I also had to emBRACE my physical pain, as I learned to persevere through more discomfort than ever before. In addition the new symptoms I mentioned above, all of my previous symptoms (except tendinitis) remain and have maintained the role of thorns in the flesh. This semester was different in that I didn’t have any planned appointments during the semester. Especially in the fall of this past year, I was able to look forward to the hope of new diagnoses or treatment options while still persevering through school. I didn’t have THAT hope this semester because I am still waiting on new appointments in the coming days and weeks. I had to learn to live without the comfort of situational hope and, instead, to rest in eternal hope.

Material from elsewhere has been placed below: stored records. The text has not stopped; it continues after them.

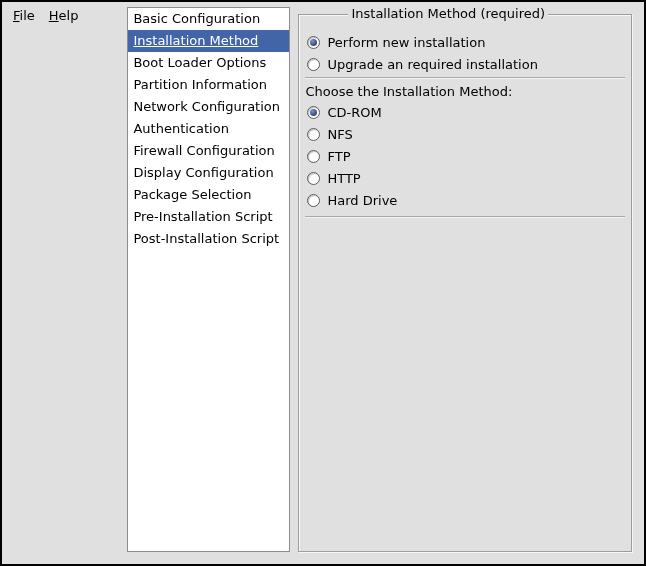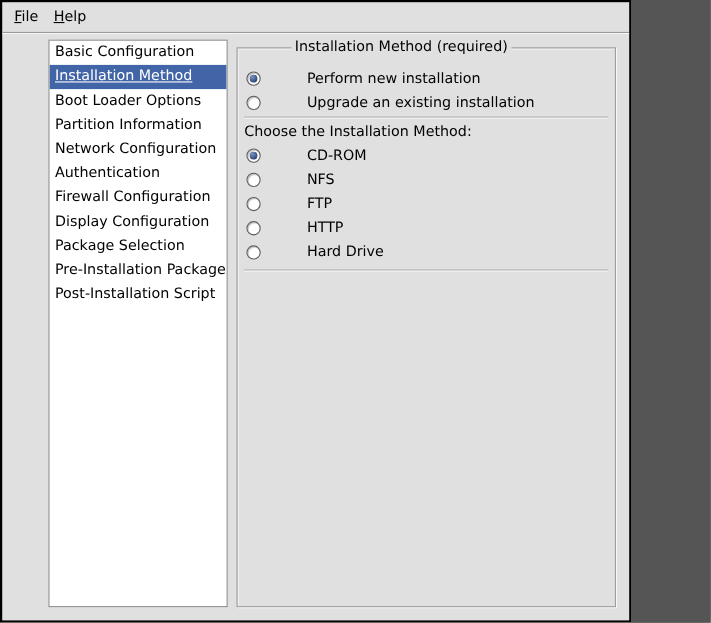"File" .window { flex-direction: column -> row; width: 574px -> 646px }
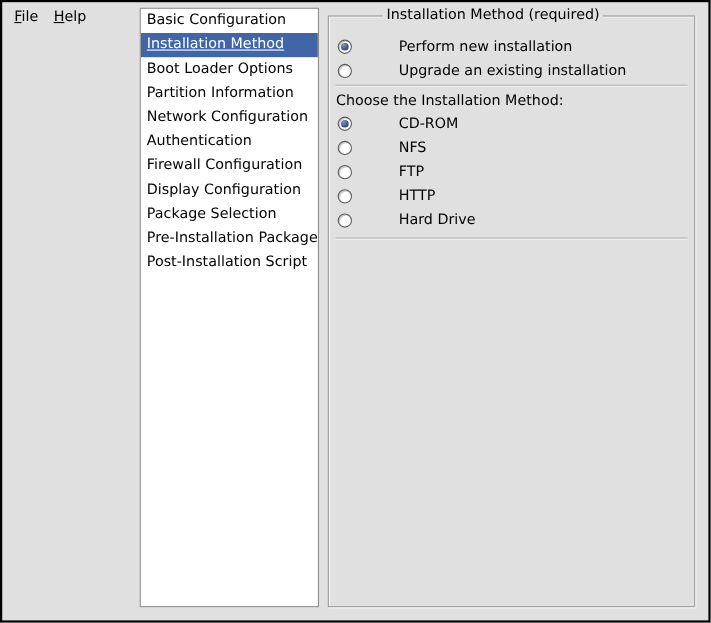"Perform new installation" .radio-row { gap: 35px -> none }
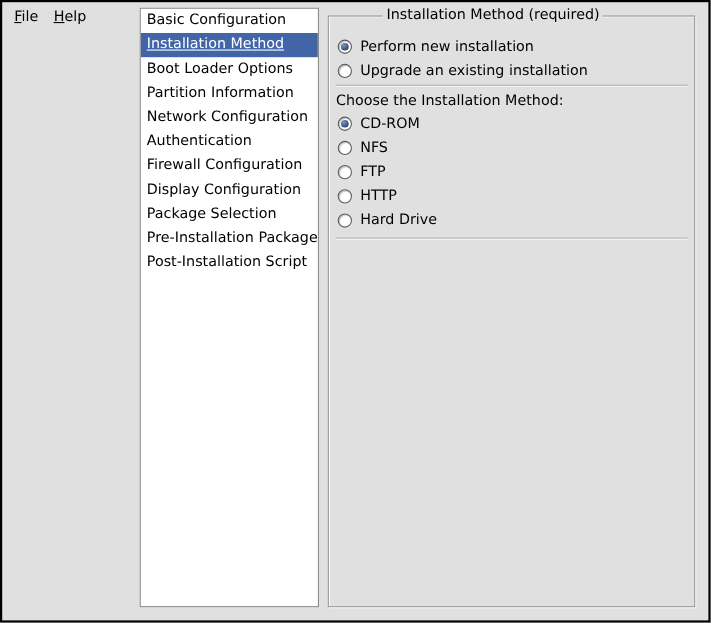"Upgrade an existing installation" span.radio-label { text: existing -> required }
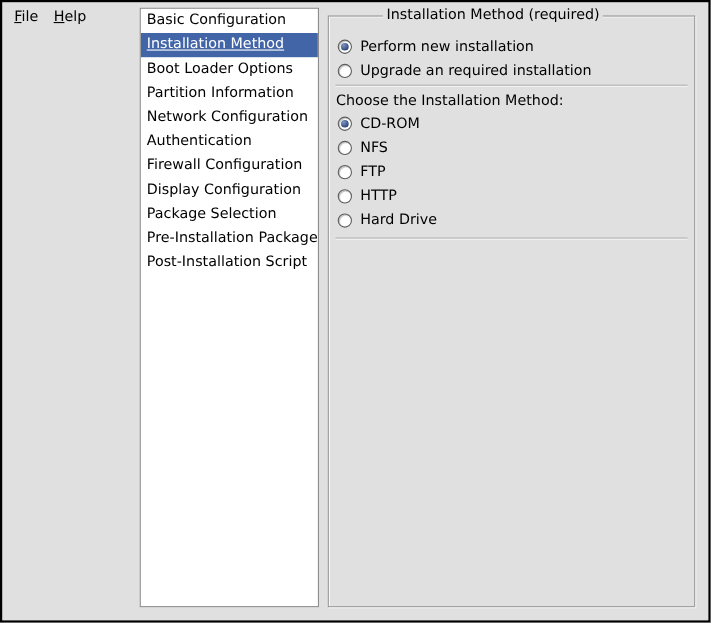"Pre-Installation Package" div.list-row { text: Package -> Script }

In my journaling Bible, I have written next to James 5:16 (“Therefore, confess your sins to one another and pray for one another, that you may be healed…”), “If you have it all together, why do you need Jesus?” Over the past year, I’ve been attempting to be more vulnerable about my struggles because His “power is made perfect in weakness” (2 Corinthians 12:9). In the context of biblical community, I have learned to experience the beauty of brokenness, despite the discomfort it may bring.
How to be Comforted
Through the experience of vulnerability, God has provided more comfort than I could have imagined. I’ve learned that people are searching for God’s truth about the hardships of life, but most are not willing to voice their concerns. Through the discomfort of speaking up (because I’m unapologetically an introvert), I have found comfort in finding others who struggle in similar ways. Voice cracks can be the most melodious sound to the ears of those hurting and can inspire others to use their broken voices.
Fear of the future has been a running theme in my life for a while now, and I’m just now realizing how prevalent it is in my life. But 1 John 4:18 says, “There is no fear in love, but perfect love casts out fear. For fear has to do with punishment, and whoever fears has not been perfected in love.” I have to admit that I used to worry about circumstantially being punished for my sins. But this fear is irrelevant with the presence of God’s perfect love. My biggest relief of this semester was the realization that God is not out to get me. The pain I experience is evidence that the enemy is out to get me, but by taking a step back and looking at the big picture, I can now see all the ways that God is working on my behalf. His goodness is evident in every situation He placed me in this semester. While I might not have immediately responded to these situations as He would have me respond, His faithful grace remained and will continue to sustain me.